Mathematical courses aid individuals to deal with any problem that they might encounter in their life on the ground that Mathematics familiarize them with a problem-solving process. Additionally, people who have stood out in their profession are deemed to be those who have mastered their mathematical skills. Though, a lot of students encounter insurmountable difficulties and as a consequence they fail their Mathematical courses. That holds true particularly on the case of secondary school students. Thereby, controlling the risk of students’ failure in Mathematics is of utmost importance.

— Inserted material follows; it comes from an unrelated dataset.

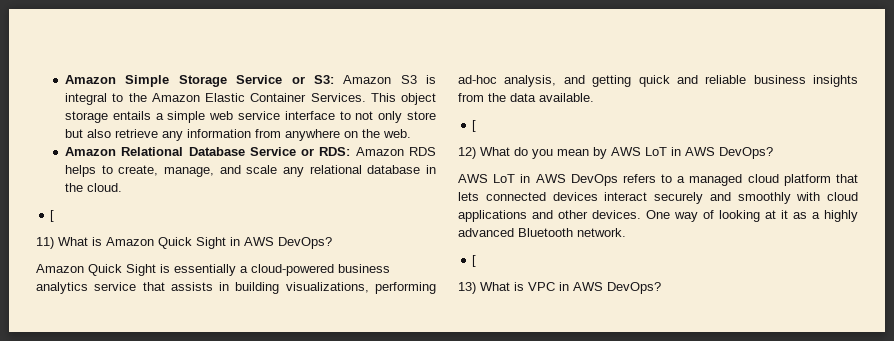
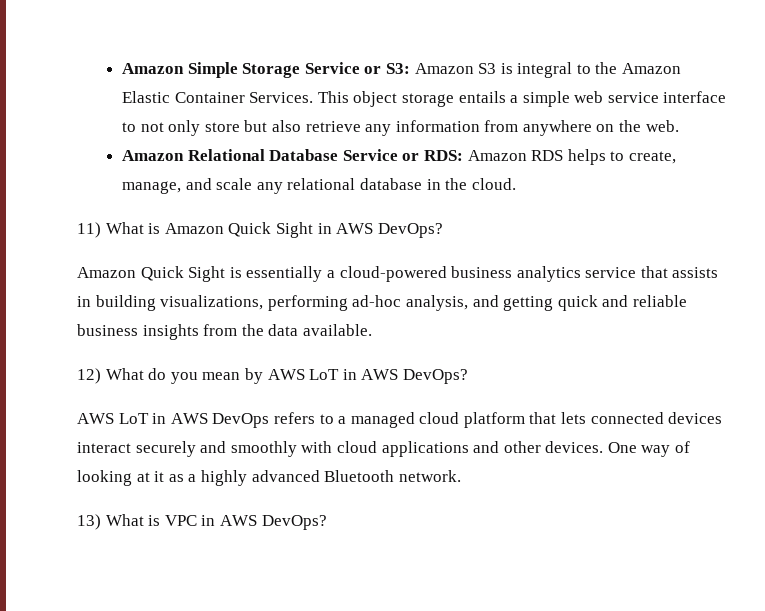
[50,210,55,222] // [ -> (516, 184) none
[472,120,477,132] // [ -> (372, 330) none
[472,255,477,267] // [ -> (461, 476) none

This paper proposes a way to predict secondary school students’ critical performance in Mathematics through the generation of a potent model by means of a proper analysis of students’ engagement data. A discriminant function analysis has been carried out on the respective data and the generated linear discriminant functions constitute the prediction model. The prediction model generation process is demonstrated through a case study on a specific Mathematical course delivered at a Greek private secondary school. The research outcome is very promising given that our model could potentially be used to develop an early warning system for secondary school students at risk in Mathematics.

License

This is an open access article distributed under the Creative Commons Attribution License which permits unrestricted use, distribution, and reproduction in any medium, provided the original work is properly cited.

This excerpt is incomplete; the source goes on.